ATLANTA, May 22, 2014 — Atlanta Braves President John Schuerholz played up regionalism and downplayed concerns about traffic in discussing the Braves’ surprising decision to relocate the team’s stadium outside of the city limits.

The Braves announced late last year they would relocate the team to Cobb County in time for the 2017 season.

The team has played in downtown Atlanta since moving from Milwaukee to Atlanta in 1966. The Braves played first at Atlanta Fulton County Stadium and Turner Field, a facility built for the 1996 Olympics, starting with the 1997 season.

“We’re only 12-and-a-half miles away,” Schuerholz said during a speech before the Atlanta Press Club. “It’s not like we’re moving to three states away or two counties away.”

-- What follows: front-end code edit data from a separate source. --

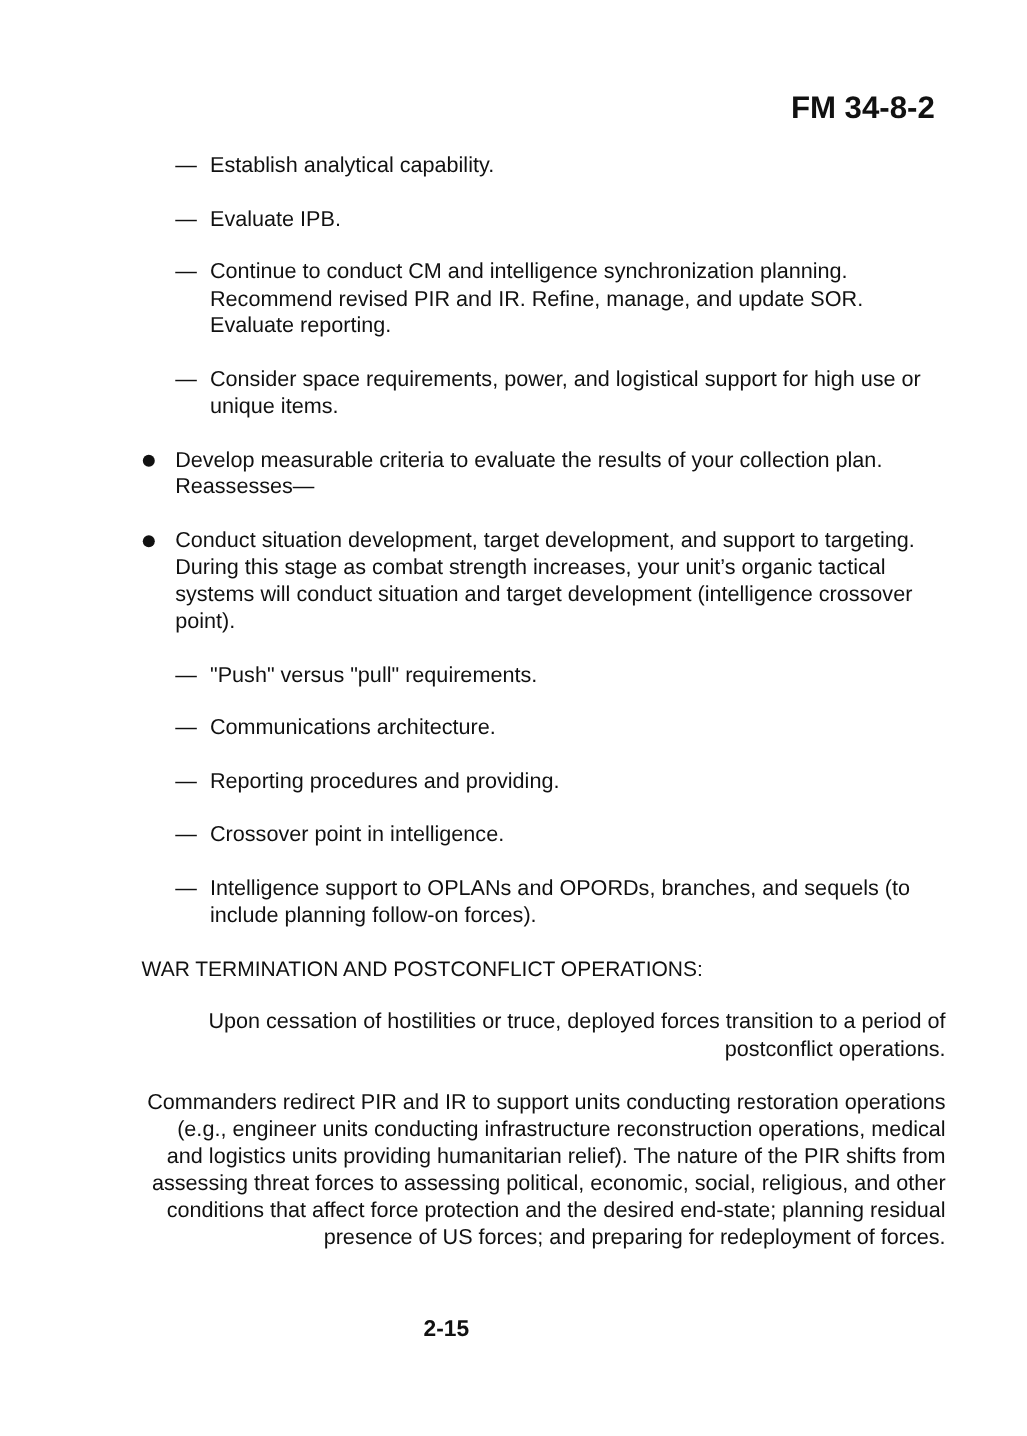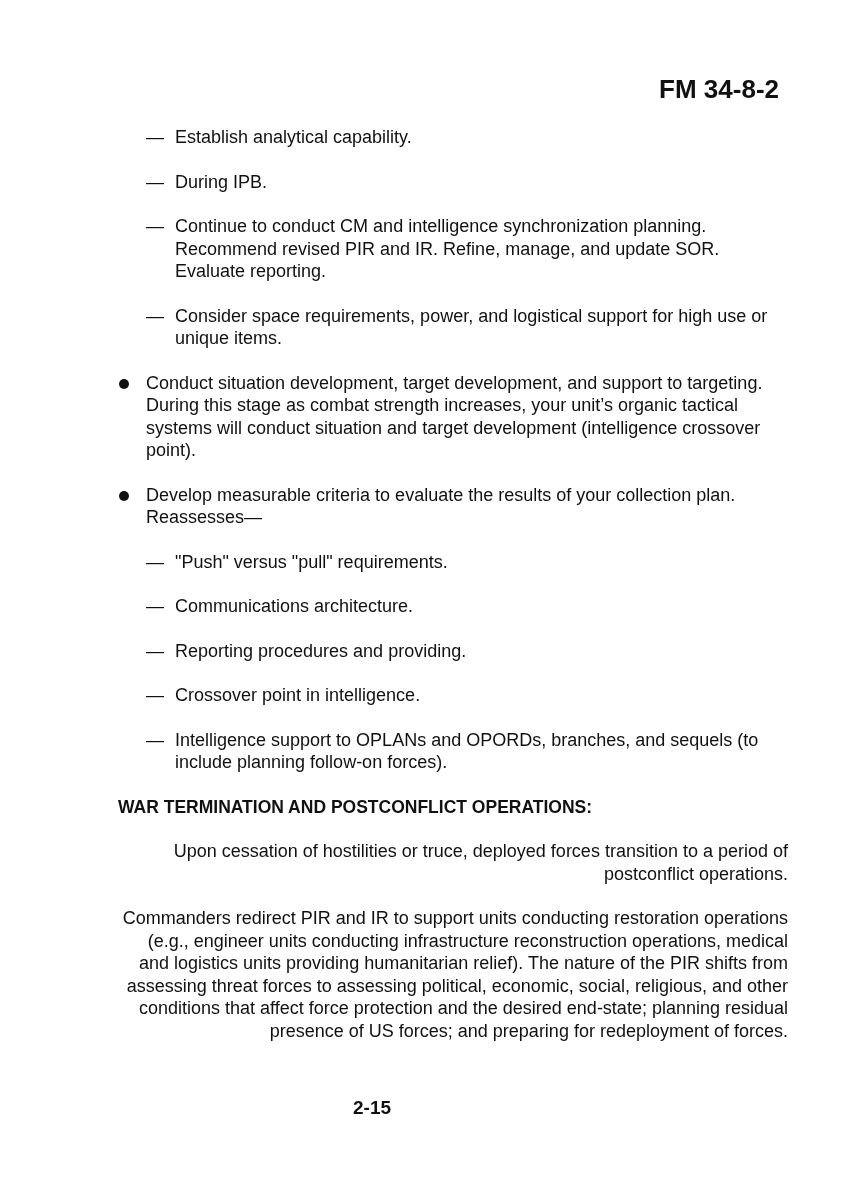--- a/index.html
+++ b/index.html
@@ -13,58 +13,58 @@
     font-weight: bold; font-size: 26px;
   }
   .content { position: absolute; left: 118px; top: 126px; width: 670px; }
   .dash-item { position: relative; padding-left: 57px; margin-bottom: 22px; }
   .dash-item .dash { position: absolute; left: 28px; top: 0; }
   .bullet-item { position: relative; padding-left: 28px; margin-bottom: 22px; }
   .bullet-item .dot {
     position: absolute; left: 1px; top: 7px; width: 10px; height: 10px;
     border-radius: 50%; background: #111111;
   }
-  .section-heading { font-weight: bold; margin: 0 0 22px 0; font-size: 17.5px; }
+  .section-heading { font-weight: normal; margin: 0 0 22px 0; font-size: 17.5px; }
   .para { margin: 0 0 22px 0; text-align: right; }
   .page-number {
     position: absolute; top: 1097px; left: 0; width: 744px; text-align: center;
     font-weight: bold; font-size: 19px;
   }
 </style>
 </head>
 <body>
 
 <div class="header-id">FM 34-8-2</div>
 
 <div class="content">
 
   <div class="dash-item">
     <span class="dash">—</span>
     <span>Establish analytical capability.</span>
   </div>
   <div class="dash-item">
     <span class="dash">—</span>
-    <span>During IPB.</span>
+    <span>Evaluate IPB.</span>
   </div>
   <div class="dash-item">
     <span class="dash">—</span>
     <span>Continue to conduct CM and intelligence synchronization planning. Recommend revised PIR and IR.  Refine, manage, and update SOR. Evaluate reporting.</span>
   </div>
   <div class="dash-item">
     <span class="dash">—</span>
     <span>Consider space requirements, power, and logistical support for high use or unique items.</span>
   </div>
 
   <div class="bullet-item">
     <span class="dot"></span>
-    <span>Conduct situation development, target development, and support to targeting.  During this stage as combat strength increases, your unit’s organic tactical systems will conduct situation and target development (intelligence crossover point).</span>
+    <span>Develop measurable criteria to evaluate the results of your collection plan.  Reassesses—</span>
   </div>
   <div class="bullet-item">
     <span class="dot"></span>
-    <span>Develop measurable criteria to evaluate the results of your collection plan.  Reassesses—</span>
+    <span>Conduct situation development, target development, and support to targeting.  During this stage as combat strength increases, your unit’s organic tactical systems will conduct situation and target development (intelligence crossover point).</span>
   </div>
 
   <div class="dash-item">
     <span class="dash">—</span>
     <span>"Push" versus "pull" requirements.</span>
   </div>
   <div class="dash-item">
     <span class="dash">—</span>
     <span>Communications architecture.</span>
   </div>

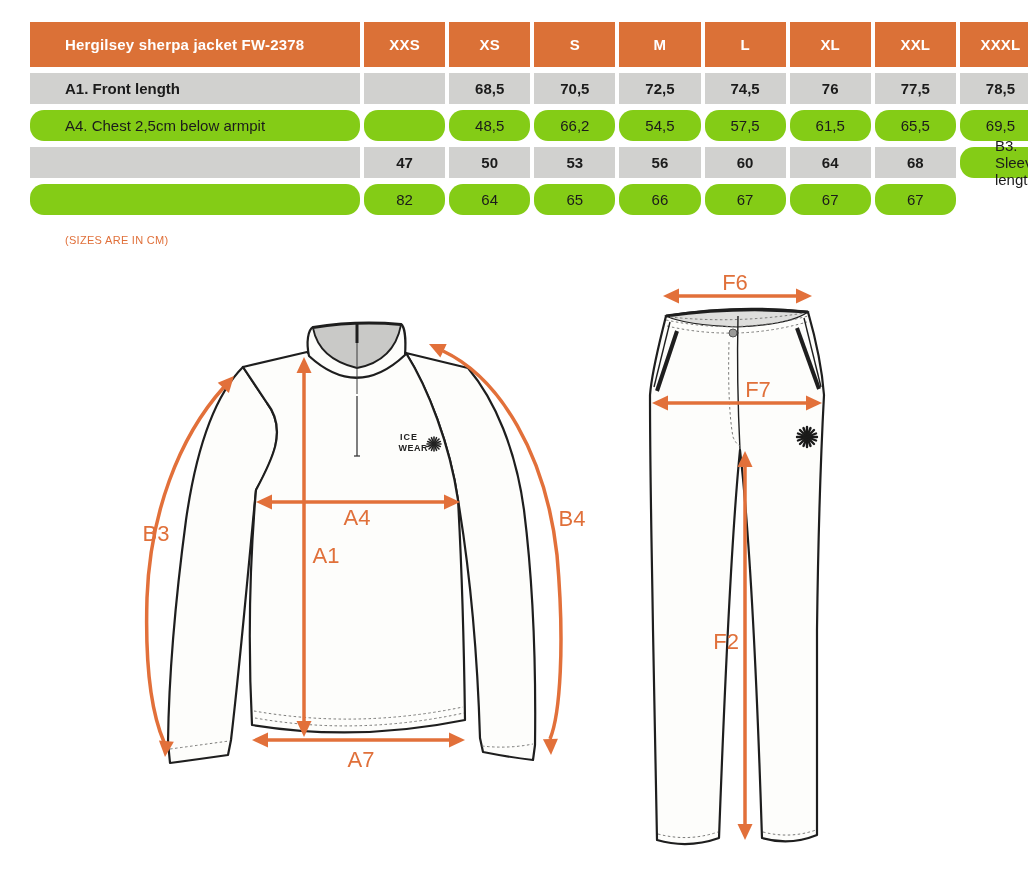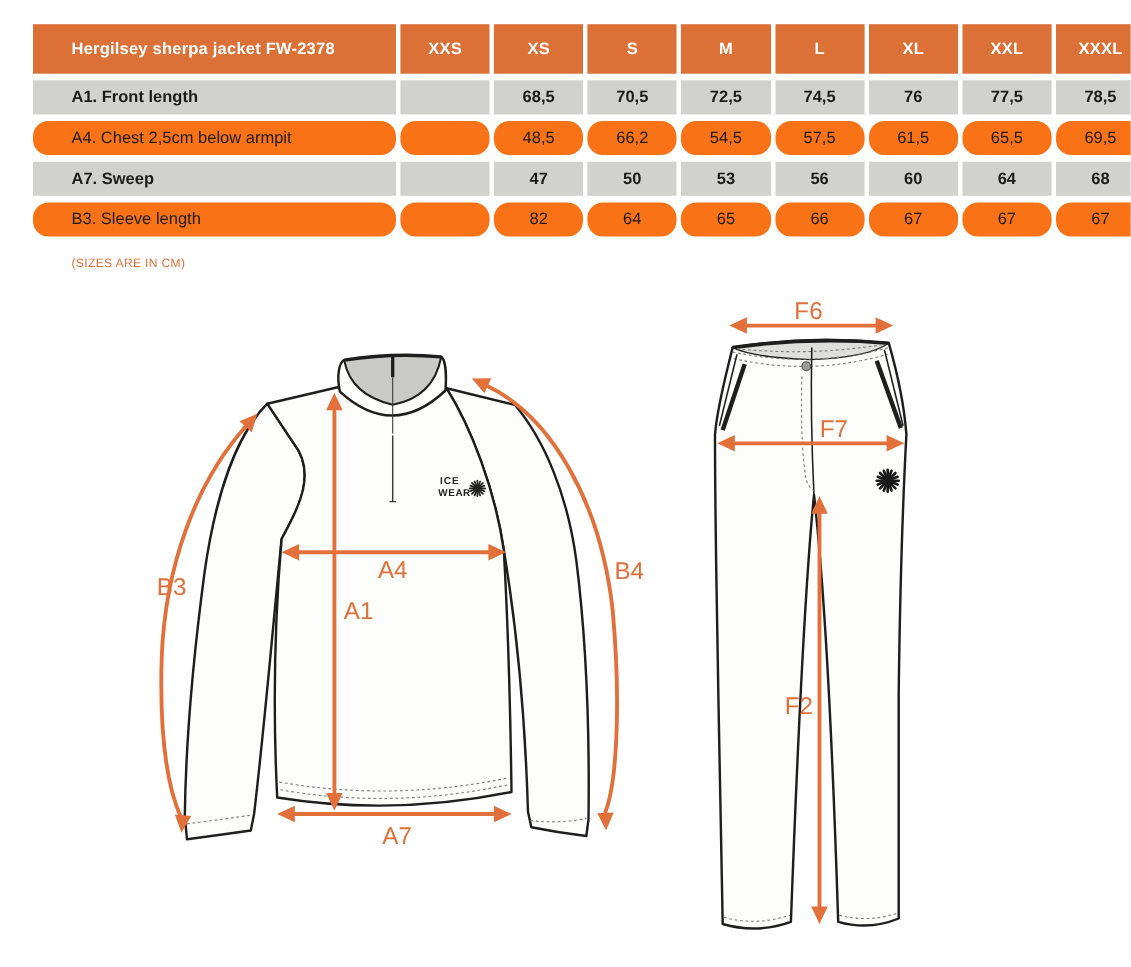--- a/index.html
+++ b/index.html
@@ -8,21 +8,21 @@
   
   .size-table{position:absolute;left:30px;top:22px;width:1011px;
               display:grid;grid-template-columns:330px repeat(8,1fr);
               column-gap:4px;row-gap:6px;}
   .size-table .cell{display:flex;align-items:center;justify-content:center;
                     font-size:15px;color:#1b1b1b;}
   .size-table .head{background:#DB7137;color:#ffffff;font-weight:bold;height:45px;
                     letter-spacing:.2px;}
   .size-table .name{justify-content:flex-start;padding-left:35px;}
   .size-table .row-dark{background:#D1D1CF;height:31px;font-weight:bold;}
-  .size-table .row-light{background:#f97316;height:31px;border-radius:14px;}
+  .size-table .row-light{background:#84cc16;height:31px;border-radius:14px;}
   .note{position:absolute;left:65px;top:234px;font-size:11px;color:#E0703A;
         letter-spacing:.3px;}
   svg text{font-family:"Liberation Sans", sans-serif;}
   .mlabel{font-size:22px;fill:#E0703A;}
   .garment{fill:#FDFDFB;stroke:#1e1e1e;stroke-width:2.2;stroke-linejoin:round;}
   .seam{fill:none;stroke:#1e1e1e;stroke-width:1.4;}
   .stitch{fill:none;stroke:#7a7a78;stroke-width:1;stroke-dasharray:2.5 2.5;}
   .arrow{fill:none;stroke:#E2703A;stroke-width:3.5;}
   .ahead{fill:#E2703A;stroke:none;}
 </style>
@@ -56,21 +56,20 @@
     <div class="cell row-light name">A4. Chest 2,5cm below armpit</div>
     <div class="cell row-light"></div>
     <div class="cell row-light">48,5</div>
     <div class="cell row-light">66,2</div>
     <div class="cell row-light">54,5</div>
     <div class="cell row-light">57,5</div>
     <div class="cell row-light">61,5</div>
     <div class="cell row-light">65,5</div>
     <div class="cell row-light">69,5</div>
 
-    <div class="cell row-dark name">A7. Sweep</div>
     <div class="cell row-dark"></div>
     <div class="cell row-dark">47</div>
     <div class="cell row-dark">50</div>
     <div class="cell row-dark">53</div>
     <div class="cell row-dark">56</div>
     <div class="cell row-dark">60</div>
     <div class="cell row-dark">64</div>
     <div class="cell row-dark">68</div>
 
     <div class="cell row-light name">B3. Sleeve length</div>

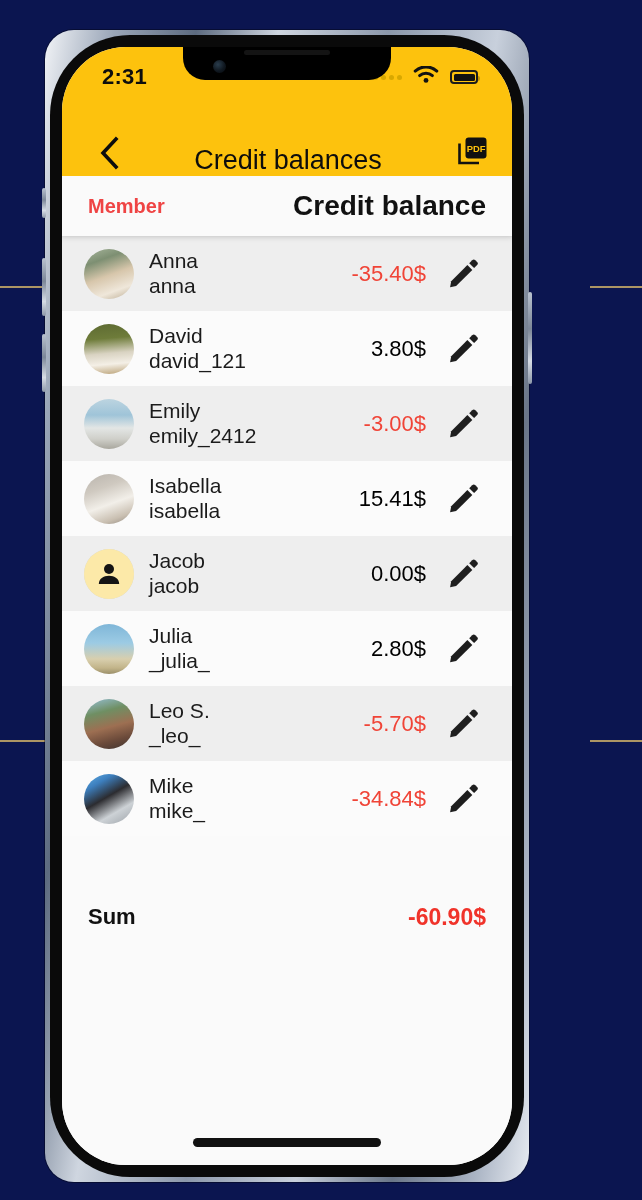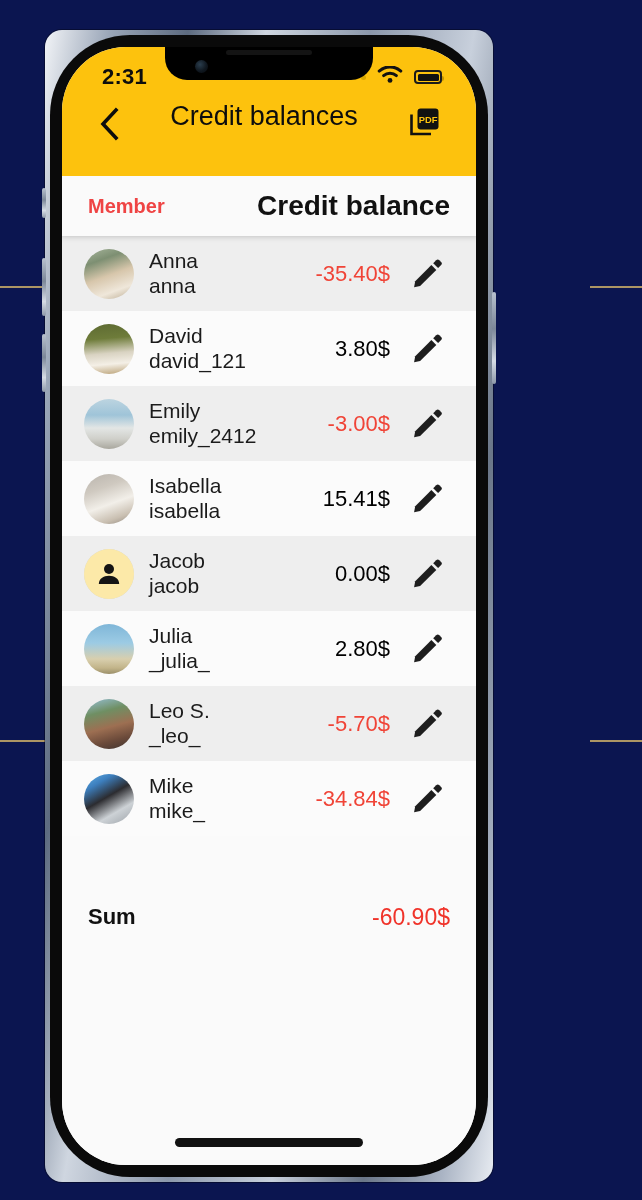--- a/index.html
+++ b/index.html
@@ -25,23 +25,23 @@
     opacity: .85;
   }
   .bg-line.left  { left: 0;   width: 88px; }
   .bg-line.right { right: 0;  width: 52px; }
 
   
   #phone {
     position: absolute;
     left: 45px;
     top: 30px;
-    width: 448px;
+    width: 484px;
     height: 1152px;
-    border-radius: 17px;
+    border-radius: 29px;
     background: linear-gradient(100deg,#f2f4f7 0%,#9aa6b8 10%,#5d6b80 22%,#cfd6e0 34%,#8c98ab 50%,#c8d0dc 66%,#6a7688 80%,#aab4c4 92%,#e8ecf2 100%);
     padding: 5px;
     box-shadow: 0 0 0 1px rgba(0,0,0,.35);
   }
   #phone-black {
     position: absolute;
     inset: 5px;
     border-radius: 80px;
     background: #0a0a0a;
   }
@@ -143,22 +143,22 @@
     background: #c59400;
   }
   #battery i { display: block; width: 100%; height: 100%; background: #111; border-radius: 1.5px; }
 
   
   #appbar {
     position: relative;
     height: 75px;
     background: #fdc20d;
     display: flex;
-    align-items: flex-start;
-    padding: 0 28px 0 24px;
+    align-items: flex-end;
+    padding: 0 16px 0 24px;
     z-index: 20;
   }
   #back-btn {
     width: 46px; height: 46px;
     display: flex; align-items: center; justify-content: center;
     cursor: pointer;
     flex: 0 0 auto;
   }
   #back-btn svg { display: block; }
   #appbar-title {
@@ -256,21 +256,21 @@
   #sum-row {
     display: flex;
     align-items: center;
     padding: 0 26px 0 26px;
     height: 66px;
     margin-top: 48px;
     background: #fafafa;
     gap: 20px;
   }
   #sum-row .s-label { font-size: 22px; font-weight: 700; color: #111; }
-  #sum-row .s-value { margin-left: auto; font-size: 23px; font-weight: 400; }
+  #sum-row .s-value { margin-left: auto; font-size: 23px; font-weight: 700; }
   #sum-row .s-value.neg { color: #f0332a; }
 
   #home-indicator {
     position: absolute;
     bottom: 18px;
     left: 50%;
     transform: translateX(-50%);
     width: 188px;
     height: 9px;
     border-radius: 5px;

Cobb County, a county of more than 675,000 residents, is a major suburb of Metro Atlanta, located northwest of Atlanta proper.

“We’re still going to have the ‘A’ on our cap — the Atlanta Braves ‘A’ — representing the great city of Atlanta. We’re going to have Atlanta across our chest,” Schuerholz added. “We’re going to be playing in a beautiful facility only 12-and-a-half miles away.”

Many residents have expressed concerns about the stadium’s location near the busy interchange of interstates 75 and 285. And, a recent study estimates more than 20,000 additional cars will pass through the area on game days.

But, during his Thursday speech, Schuerholz attempted to allay those concerns about congestion, saying Atlanta is a traffic city and that the new location has 14 access points versus the one for Turner Field, the team’s current home.

“We believe that it will be more accessible, which has been one of the main complaints we’ve gotten from our fans over the years,” Schuerholz said. “Access to our facility now is a real challenge.”

He added: “We wish we could do something about that. We are but tenants in Turner Field.”

City officials have indicated Turner Field, which is less than 20 years old, will be razed once the Braves move out. While the future of the stadium site is unclear, Georgia State University has expressed interest in building facilities on the site, according to published reports.

The planned 41,000-seat stadium will be smaller than Turner Field, and the Braves are planning mixed-use development surrounding the stadium — in which a local brewery may have a presence, Schuerholz indicated. The development is expected to open at the same time the stadium does — a first for a baseball team, Schuerholz told the audience.